Monday 30 January 2017

Care homes need minimum staffing levels to tackle risk of abuse



Care homes should be required to meet standards on minimum staffing levels that would be monitored by regulators to help tackle the risks of abuse and neglect of residents.  But currently this is not enforceable.

In advanced dementia, there are normally 2 carers per 6 residents during the day, I've spoken to a couple of care home managers and can confirm that there are 'recommendations' and 'guidelines' and these unfortunately vary.  Not much help to the end user.

Currently, care homes, like other registered health and social care providers in England, must “ensure they have sufficient numbers of suitably qualified staff”, to meet the relevant CQC standards. However, while the CQC did begin a “thematic probe” into adult social care staffing after receiving evidence that insufficient staffing levels were leading to poor care in some settings, particularly services supporting adults with learning disabilities or dementia. However, Andrea Sutcliffe, chief inspector of adult social care at the CQC, has said this would “not involve proposing staffing ratios but examining whether staffing levels were contributing to poor care”.

Personally, I think it is easy to conceive the idea that in fact staffing levels were contributing to poor care.

And worse still in England the CQC do not inspect or assess councils commissioning function – despite strong calls from providers and charities for the government to ensure it does so.  Instead, from April 2015, under the Care Bill, the CQC will be able to inspect a council, with government approval, when there is evidence of serious failing or where poor commissioning is leading to poor provision – talk about working with both hands tied behind your back!

Health and Social Care Act 2008 (Regulated Activities) Regulations 2014: Regulation 18

18.—
(1) Sufficient numbers of suitably qualified, competent, skilled and experienced persons must be deployed in order to meet the requirements of this Part.

(2) Persons employed by the service provider in the provision of a regulated activity must -
(a) receive such appropriate support, training, professional development, supervision and appraisal as is necessary to enable them to carry out the duties they are employed to perform,

(b) be enabled where appropriate to obtain further qualifications appropriate to the work they perform, and

(c) where such persons are health care professionals, social workers or other professionals registered with a health care or social care regulator, be enabled to provide evidence to the regulator in question demonstrating, where it is possible to do so, that they continue to meet the professional standards which are a condition of their ability to practise or a requirement of their role.

The quality of life which residents experience will depend to a great extent on the calibre of the staff caring for them.

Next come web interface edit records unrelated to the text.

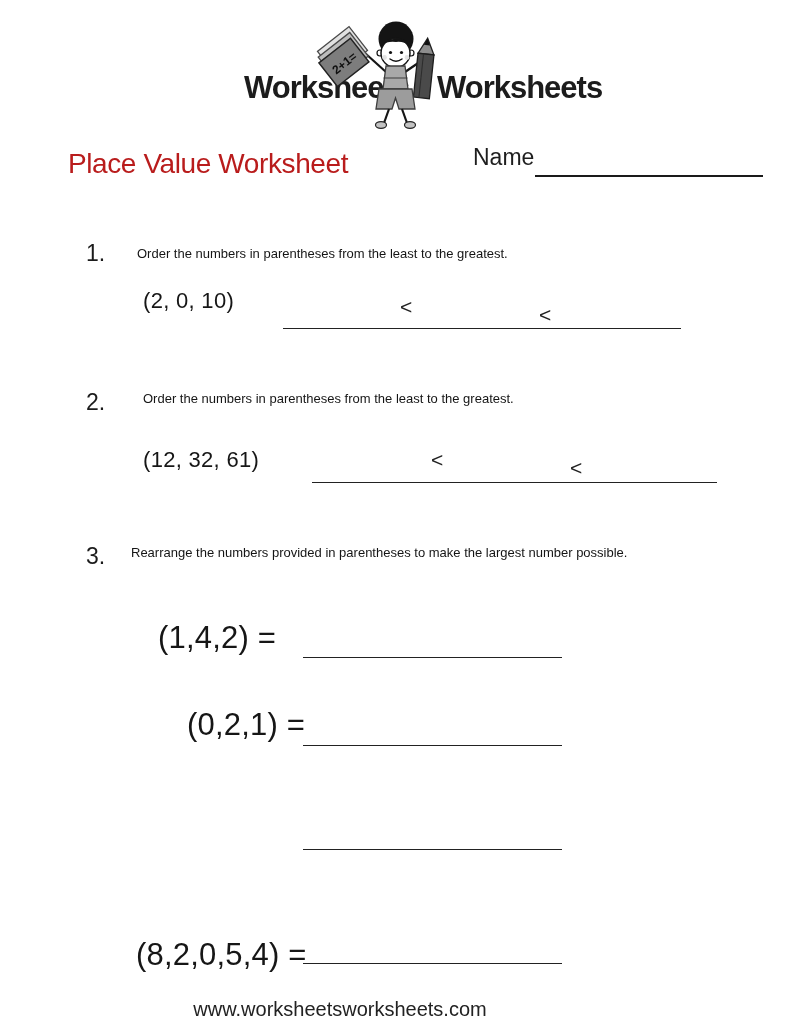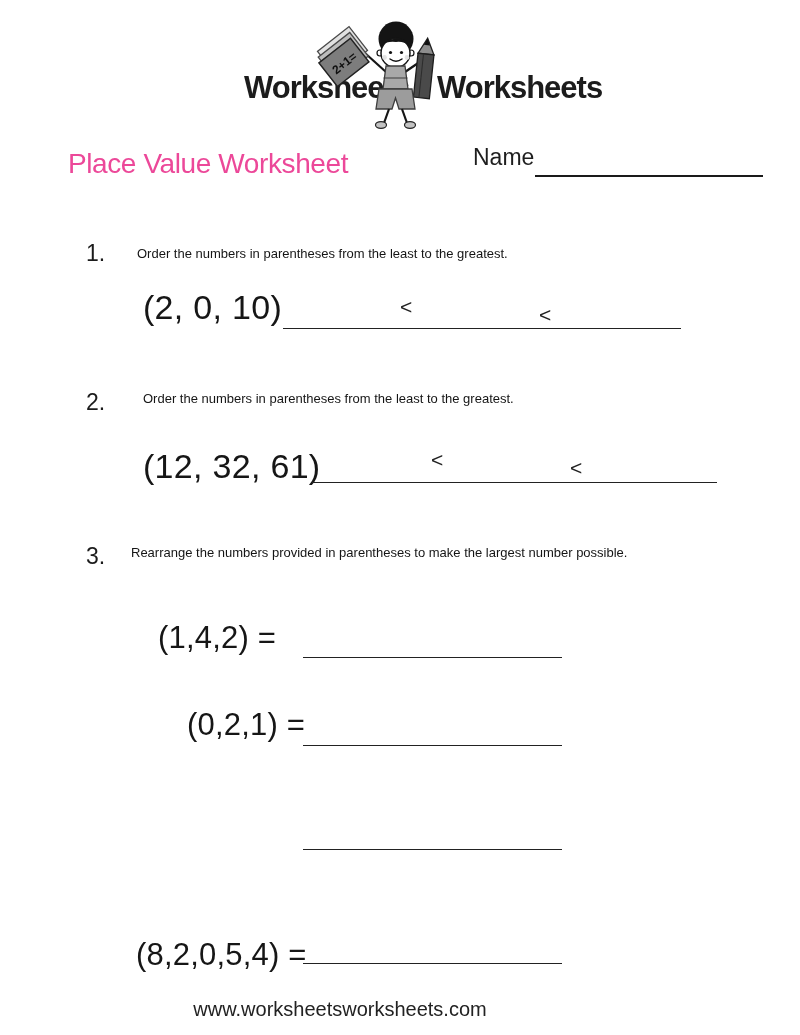--- a/index.html
+++ b/index.html
@@ -17,28 +17,28 @@
   
   .logo-word {
     font-weight:bold;
     font-size:31px;
     letter-spacing:-1px;
     color:#1c1c1c;
     white-space:nowrap;
   }
 
   
-  .title { font-size:28px; letter-spacing:-0.4px; color:#ec4899; white-space:nowrap; }
+  .title { font-size:28px; letter-spacing:-0.4px; color:#b91c1c; white-space:nowrap; }
   .name-label { font-size:23px; color:#1e1e1e; }
   .rule { height:0; border-bottom:2px solid #1a1a1a; }
 
   
   .qnum { font-size:23px; color:#1b1b1b; }
   .instruction { font-size:13px; line-height:1.32; color:#151515; }
-  .paren-numbers { font-size:34px; letter-spacing:0.3px; color:#161616; white-space:nowrap; }
+  .paren-numbers { font-size:22px; letter-spacing:0.3px; color:#161616; white-space:nowrap; }
   .comparator { font-size:21px; color:#222; }
   .answer-line { height:0; border-bottom:1.7px solid #222; cursor:text; }
   .q3-label { font-size:31px; letter-spacing:0.2px; color:#161616; white-space:nowrap; }
 
   
   .footer-url { width:680px; text-align:center; font-size:20px; color:#222; }
 </style>
 </head>
 <body>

A trained and experienced staff team, which is well managed and adequately paid, is likely to provide high quality care in a responsive and understanding atmosphere. People living in residential and nursing homes are often vulnerable, both physically and emotionally. Staff will be required to carry out personal and potentially embarrassing intimate services for residents and will need special qualities to do this sensitively and tactfully. Such qualities will include personal warmth, patience and responsiveness to and respect for the individual. They should be able to provide competent and tactful care whilst supporting residents in maintaining and extending skills and self-care abilities. 

However,

If residents are to receive a satisfactory standard of care, it is important that the staff see themselves as part of a team which is consistent in its shared aims, with members fulfilling complementary roles. A balance of staff will therefore need to be appointed to match the residents' needs.

There have long been concerns about a lack of national guidance on staffing levels, nurse:patient ratios and skill mix in care homes.  The Edith Ellen Foundation calls for a 'national guidance on staffing levels and ratios for care homes, determined and applied locally according to the dependency and needs of residents in a home’s care and to the demands of the home’s day (early and late) and night time shifts'.